#### DATA FOR THIS EXERCISE:
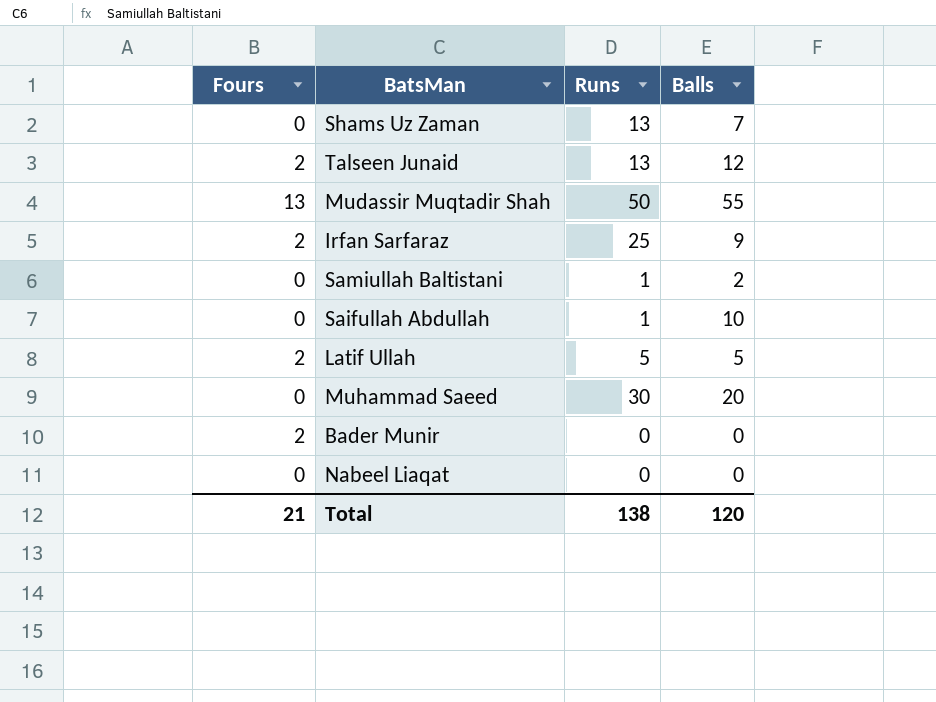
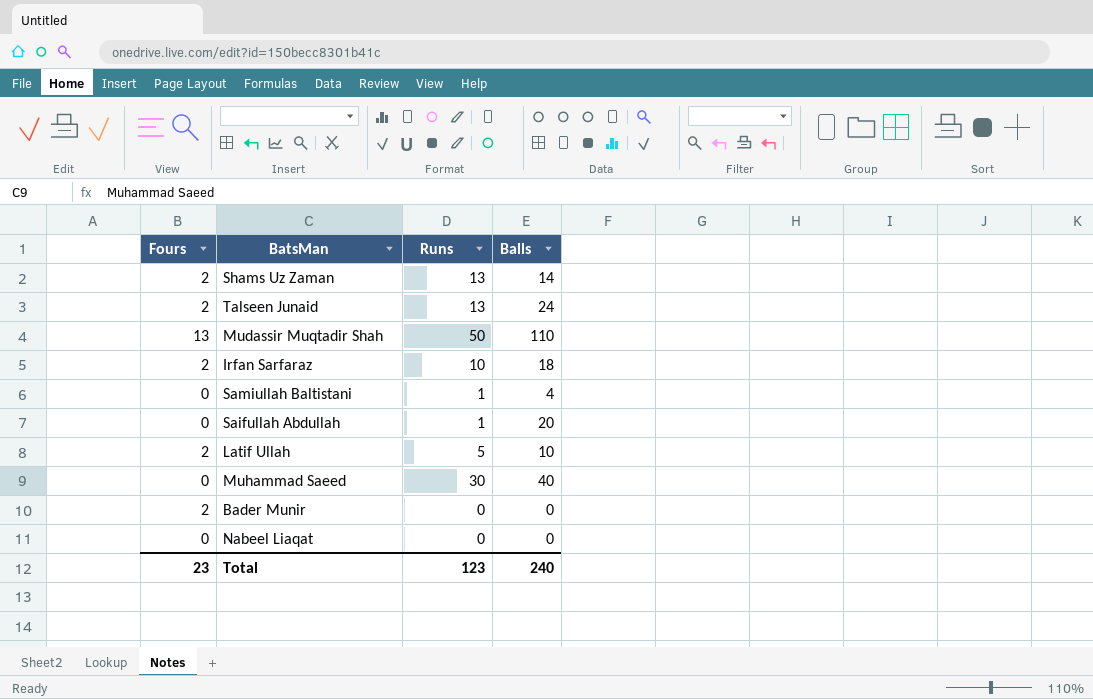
Shams Uz Zaman | Fours: 0 -> 2
Shams Uz Zaman | Balls: 7 -> 14
Talseen Junaid | Balls: 12 -> 24
Mudassir Muqtadir Shah | Balls: 55 -> 110
Irfan Sarfaraz | Runs: 25 -> 10
Irfan Sarfaraz | Balls: 9 -> 18
Samiullah Baltistani | Balls: 2 -> 4
Saifullah Abdullah | Balls: 10 -> 20
Latif Ullah | Balls: 5 -> 10
Muhammad Saeed | Balls: 20 -> 40
Total | Fours: 21 -> 23
Total | Runs: 138 -> 123
Total | Balls: 120 -> 240

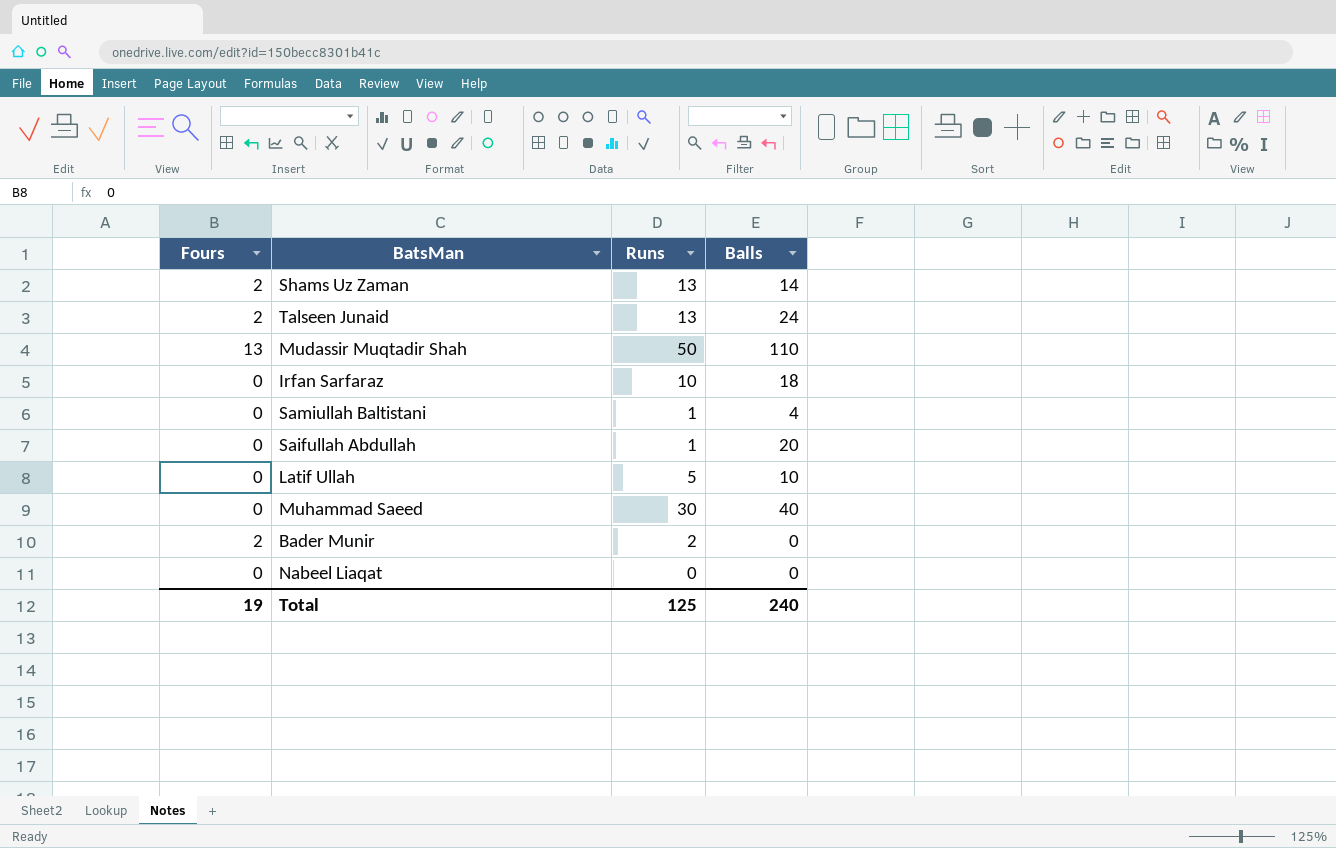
Irfan Sarfaraz | Fours: 2 -> 0
Latif Ullah | Fours: 2 -> 0
Bader Munir | Runs: 0 -> 2
Total | Fours: 23 -> 19
Total | Runs: 123 -> 125

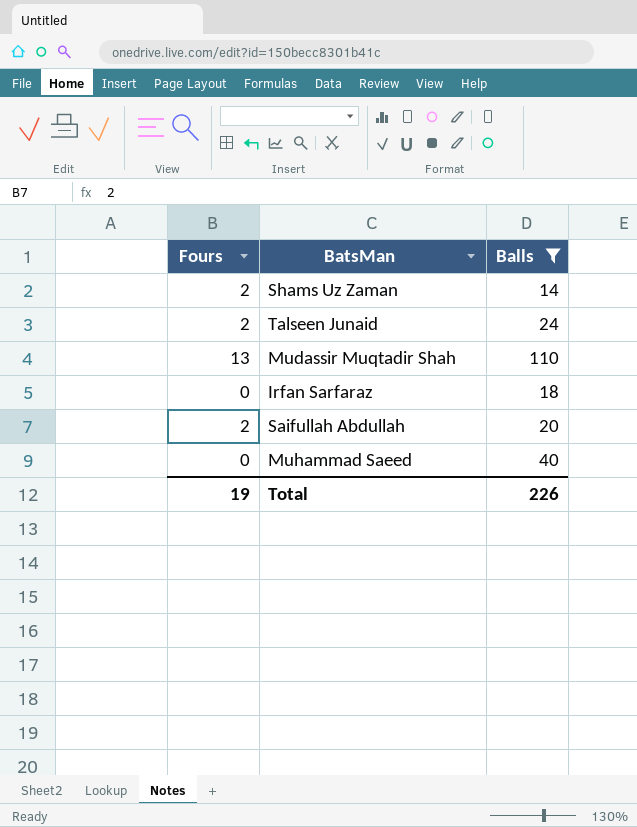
filter: none -> Balls >= 14
column Runs | position: 3 -> none
Saifullah Abdullah | Fours: 0 -> 2
Total | Balls: 240 -> 226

#### YOUR OBJECTIVE:
Although the records above contain pictures, the copy should hold only the lines from their start through the line containing "Samiullah Baltistani | Balls: 2 -> 4", each exactly as written, and none of the pictures.

#### OUTPUT OF THE TASK:
Shams Uz Zaman | Fours: 0 -> 2
Shams Uz Zaman | Balls: 7 -> 14
Talseen Junaid | Balls: 12 -> 24
Mudassir Muqtadir Shah | Balls: 55 -> 110
Irfan Sarfaraz | Runs: 25 -> 10
Irfan Sarfaraz | Balls: 9 -> 18
Samiullah Baltistani | Balls: 2 -> 4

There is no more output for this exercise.